87 (9) Prohibition re identifying person charged — The court may make an order prohibiting the publication of information that has the effect of identifying a person charged with an offence under this Part.
142(3) Offences re publication — A person who contravenes subsection 87 (8) or 134 (11) (publication of identifying information) or an order prohibiting publication made under clause 87 (7) (c) or subsection 87 (9), and a director, officer or employee of a corporation who authorizes, permits or concurs in such a contravention by the corporation, is guilty of an offence and on conviction is liable to a fine of not more than $10,000 or to imprisonment for a term of not more than three years, or to both. 2017, c. 14, Sched. 1, s. 142 (3).
The Reasons for Judgment below has been translated from the original version released in French on January 10, 2024, in the case of any discrepancies the original version will prevail.
Court File and Parties
COURT FILE NUMBER.: FC-22-CP24-3 and FC-22-CP78-1 DATE: 2024/01/16 SUPERIOR COURT OF JUSTICE OF ONTARIO CONCERNING CHILD, YOUTH AND FAMILY SERVICES ACT, 2017, SO 2017, c 14. AND CONCERNING L.B.
BETWEEN:
THE CHILDREN’S AID SOCIETY OF OTTAWA Applicant – and – L.M-L.B. P.B. Respondents
Counsel: Danielle Marchant, for the Applicant Self-represented, for the Respondents
HEARD ON: January 10, 2024
Reasons for Judgment
AUDET J.
[1] This motion was brought by the mother of the youth seeking an order for the transfer of this matter before the Québec City Court or, alternatively, before the Milton Court in Ontario.
[2] The Children’s Aid Society of Ottawa, ("the Society"), the youth, and the father oppose this request.
[3] The parents, who are separated, have four children together.

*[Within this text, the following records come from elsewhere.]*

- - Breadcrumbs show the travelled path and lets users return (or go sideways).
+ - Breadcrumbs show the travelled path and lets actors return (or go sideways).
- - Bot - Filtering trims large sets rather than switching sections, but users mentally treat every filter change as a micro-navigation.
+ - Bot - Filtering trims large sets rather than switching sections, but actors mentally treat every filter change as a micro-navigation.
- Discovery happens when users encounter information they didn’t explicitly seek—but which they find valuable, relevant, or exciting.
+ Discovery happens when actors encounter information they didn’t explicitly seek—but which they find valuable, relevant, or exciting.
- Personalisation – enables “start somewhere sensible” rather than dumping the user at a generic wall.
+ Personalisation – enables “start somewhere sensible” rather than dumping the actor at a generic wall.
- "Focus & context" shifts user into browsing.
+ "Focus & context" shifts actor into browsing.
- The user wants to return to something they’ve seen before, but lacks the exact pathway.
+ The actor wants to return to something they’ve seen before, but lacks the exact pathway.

The proceedings before the court concern only one of those children, namely, L.B. who is now 15 years old. L.B. has extremely complex needs. Her diagnoses are: Oppositional Defiance Disorder, Reactive Attachment Disorder, and parent-child relationship problems with the mother. L.B. also has Celiac Disease and Type 1 Diabetes which require daily insulin.
[4] The very complex needs of L.B. were summarized as follows by Justice Roger during the hearing of the last motion for secure treatment, which was heard in May 2023 (The Children’s Society of Ottawa v. LMB, 2023 ONSC 3304):
“ This is an extremely serious case. It involves a 14-year-old who has been described as intelligent, but with many serious issues. The Child’s condition and management have been described as complex. She has spent most of her time, since August 2020, in some form of psychiatric institutional settings. During the last year, she has been involved in many incidents of self-harm. These include intentional mismanagement of her diabetic condition; eating batteries, glass, and nails; cutting herself; and serious incidents of head banging. Some of these put her life at risk and required urgent medical interventions, including surgical interventions to remove what she ingested. In some instances, serious incidents happened despite the Child being hospitalized and under observation by nursing staff. ”

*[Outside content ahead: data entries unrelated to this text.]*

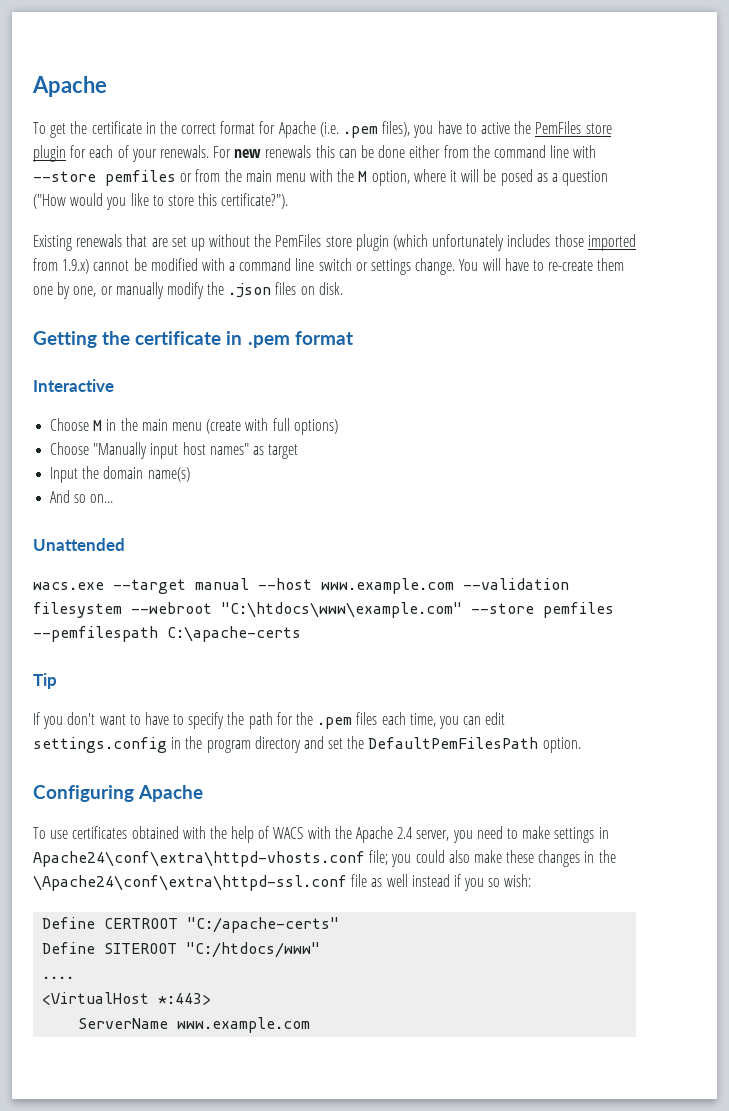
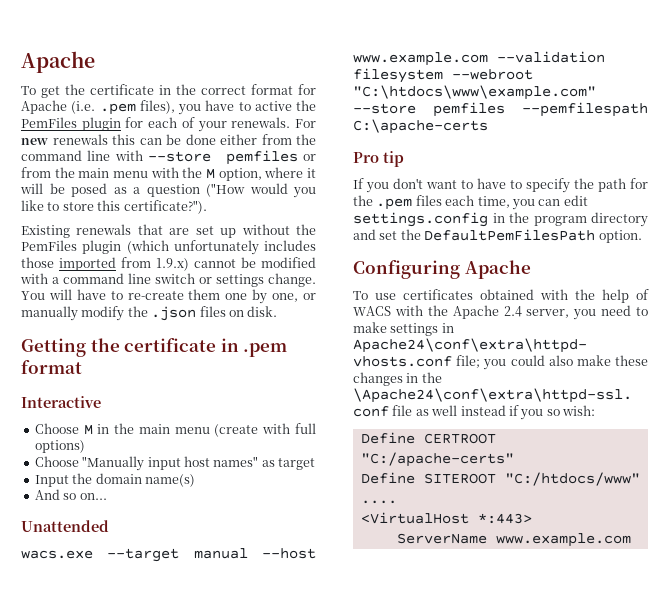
- To get the certificate in the correct format for Apache (i.e. .pem files), you have to active the PemFiles store plugin for each of your renewals.
+ To get the certificate in the correct format for Apache (i.e. .pem files), you have to active the PemFiles plugin for each of your renewals.
- Existing renewals that are set up without the PemFiles store plugin (which unfortunately includes those imported from 1.9.x) cannot be modified with a command line switch or settings change.
+ Existing renewals that are set up without the PemFiles plugin (which unfortunately includes those imported from 1.9.x) cannot be modified with a command line switch or settings change.
- Tip
+ Pro tip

[5] Due to the very special needs of L.B., the Society has been actively involved with this youth and her family, including before the court, since 2022. There are two legal proceedings before the court concerning L.B.
[6] The first is a protection application (FC-22-CP78) that resulted in a final order placing L.B. in interim society care for a period of six months, with access to her mother and sister in accordance with her best interests and wishes. This final order was made on consent of the parents on June 22, 2023. However, L.B. was already in the temporary care of the Society under a temporary without prejudice order made by Justice Doyle on December 23, 2022, which was confirmed by Justice Shelston on February 8, 2023 (temporary with prejudice order), in the context of a contested motion. L.B. has therefore been in the care of the Society since December 23, 2022.
[7] On December 13, 2023, the Society served and filed its Status Review Application seeking an order placing L.B. in its care for an additional six months to allow L.B. to complete her secure treatment and reintegrate the community in accordance with the Center’s recommendations. The mother filed an Answer and Plan of Care in which she opposes the order sought by the Society. This application has not yet been the subject of a final order and is still before the court.
[8] The second is an application to extend L.B.’s placement with Syl Apps (a secure treatment centre located in Oakville, Ontario, in the judicial district of Milton) filed by the Society in which it seeks an additional treatment period of 180 days (FC-22-CP-24-3). The mother and L.B. oppose this request.
[9] It is to be noted that in the past three years, two final orders have been made by the court placing L.B. in a secure treatment facility for a period of six months each (decision of Justice Smith made on July 18, 2022 in L.M.L.B. c. L.M.B., 2022 ONSC 4194, at the mother’s request; and decision of Justice Roger made on June 1, 2023 in The Children’s Society of Ottawa v. LMB, 2023 ONSC 3304, at the Society’s request). L.B. was also placed in a secure treatment program at the Roberts Smart Center in Ottawa for a period of about five months. During the periods where she was not in a secure treatment program, and except for short periods where she was in her mother’s care, L.B. was placed in the psychiatric department of a hospital in Ottawa. L.B. is still at Syl Apps in accordance with the order of Justice Roger made on June 1, 2023, which was extended by Justice Shelston on December 6, 2023, on a temporary and without prejudice basis, until the hearing of that application.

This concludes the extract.